The physical, mental and emotional cost is another because, according to those who have inhabited it for years, during those three weeks one lives almost without sleeping, eating little and in constant movement. It is clear: there are smaller publishers that never arrive. Not only because of the investment involved in paying for a stand, in many cases because they do not have seniority or contacts, it is difficult for them to even evaluate the possibility of doing so.
For years, the way out of several independent labels was to collectivize the rental of the stand and distribute the effort of the Fair among several backs, as in the case of “The seven logos” (Mardulce, Beatriz Viterbo, Katz, Caja Negra, Adriana Hidalgo , Creatura and Eterna Cadencia), “Every book is political” (Milena Caserola, Cactus, the silver bowl, Tinta Limón, Train in motion, Ubú, among others) or the recent “Panoramic” (Fiordo, Compañía Naviera Ilimitada, Chai, Also the snail, Odelia, Open and Concrete)

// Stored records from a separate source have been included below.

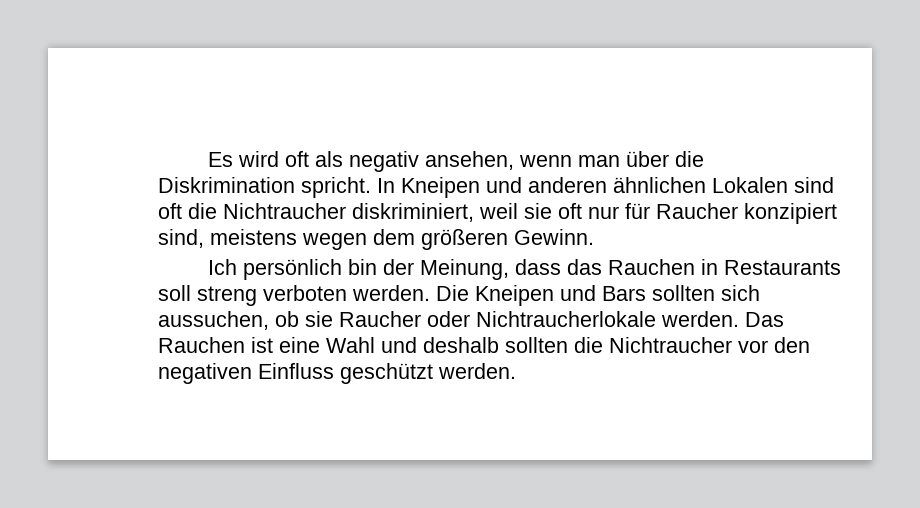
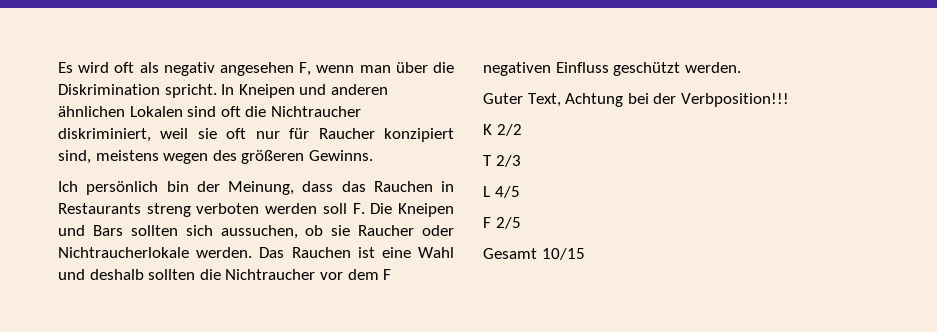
- Es wird oft als negativ ansehen, wenn man über die Diskrimination spricht.
+ Es wird oft als negativ angesehen F, wenn man über die Diskrimination spricht.
- In Kneipen und anderen ähnlichen Lokalen sind oft die Nichtraucher diskriminiert, weil sie oft nur für Raucher konzipiert sind, meistens wegen dem größeren Gewinn.
+ In Kneipen und anderen ähnlichen Lokalen sind oft die Nichtraucher diskriminiert, weil sie oft nur für Raucher konzipiert sind, meistens wegen des größeren Gewinns.
- Ich persönlich bin der Meinung, dass das Rauchen in Restaurants soll streng verboten werden. Die Kneipen und Bars sollten sich aussuchen, ob sie Raucher oder Nichtraucherlokale werden.
+ Ich persönlich bin der Meinung, dass das Rauchen in Restaurants streng verboten werden soll F. Die Kneipen und Bars sollten sich aussuchen, ob sie Raucher oder Nichtraucherlokale werden.
- Das Rauchen ist eine Wahl und deshalb sollten die Nichtraucher vor den negativen Einfluss geschützt werden.
+ Das Rauchen ist eine Wahl und deshalb sollten die Nichtraucher vor dem F negativen Einfluss geschützt werden.
+ Guter Text, Achtung bei der Verbposition!!!
+ K 2/2
+ T 2/3
+ L 4/5
+ F 2/5
+ Gesamt 10/15

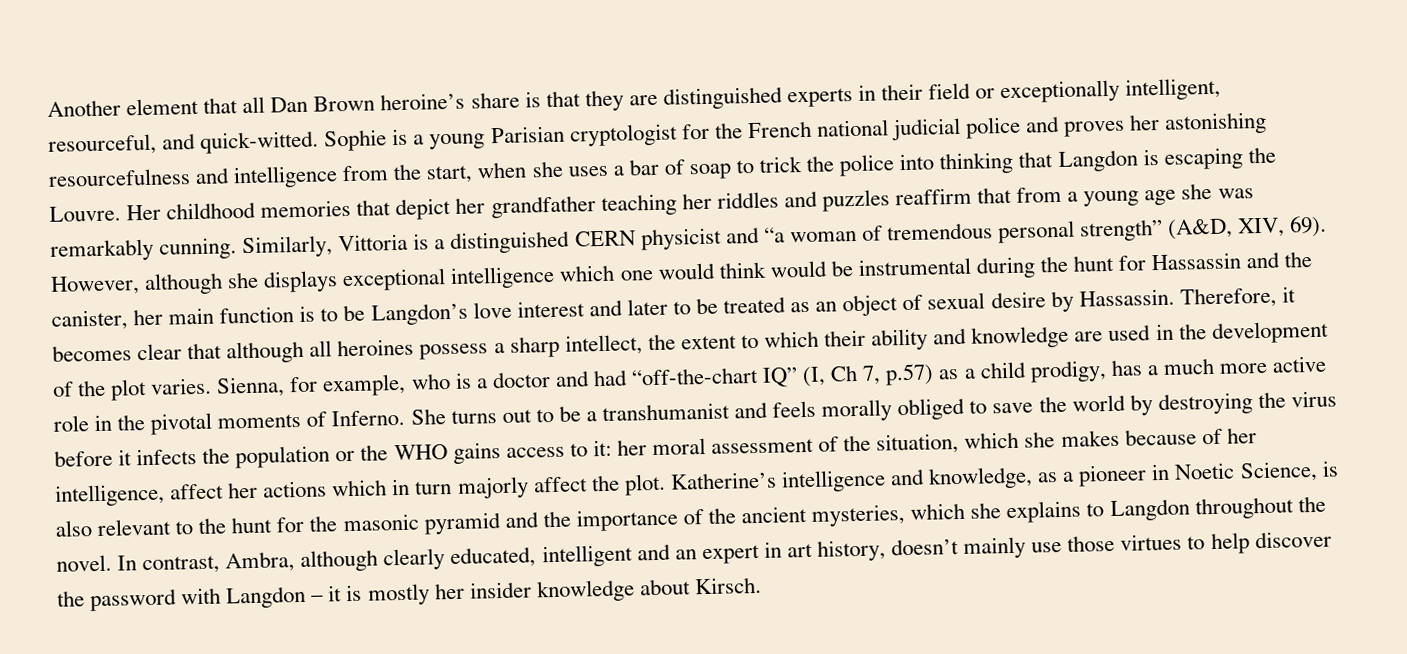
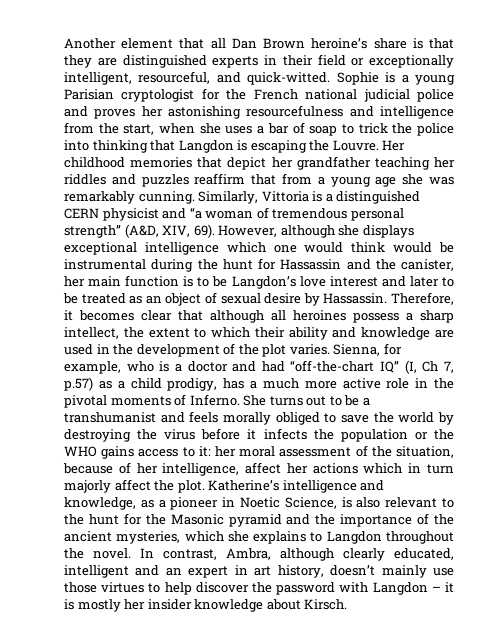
- She turns out to be a transhumanist and feels morally obliged to save the world by destroying the virus before it infects the population or the WHO gains access to it: her moral assessment of the situation, which she makes because of her intelligence, affect her actions which in turn majorly affect the plot.
+ She turns out to be a transhumanist and feels morally obliged to save the world by destroying the virus before it infects the population or the WHO gains access to it: her moral assessment of the situation, because of her intelligence, affect her actions which in turn majorly affect the plot.
- Katherine’s intelligence and knowledge, as a pioneer in Noetic Science, is also relevant to the hunt for the masonic pyramid and the importance of the ancient mysteries, which she explains to Langdon throughout the novel.
+ Katherine’s intelligence and knowledge, as a pioneer in Noetic Science, is also relevant to the hunt for the Masonic pyramid and the importance of the ancient mysteries, which she explains to Langdon throughout the novel.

The proposal is not limited only to a collective stand but also includes a book tester so that the texts can circulate and be read by anyone (Telam)
In this edition of the Fair, from An Improper Room, they decide to group seven publishers (Documenta/ Escénicas, Gog y Magog, Hekht, La Mariposa y la Iguana, Maravilla, Monada, Nebliplateada and Paisanita) as a kick to form a federal network of publishers transfeminist. “We are generating an idea of linking up. It is like a network of threads. I don’t think of a fishing net because I’m not interested in the idea either. All threads are equally important”, adds Dafne.
But not only that. They propose to create a book tester where, through an open call, they call publishers made up of women, lesbians, non-binaries, trans, intersex and more identities to include part of their catalog in a library-like space. The intention is that this material is not for sale but circulates among librarians, booksellers, participants in the professional sessions and readers of the general public, as a way to infiltrate, to be part of without having to deal with the formal requirements of the Fair. Beyond the content of the published books, the interest of this initiative is to find out who is behind each label and generate ties that do not respond to the heteronormative production system.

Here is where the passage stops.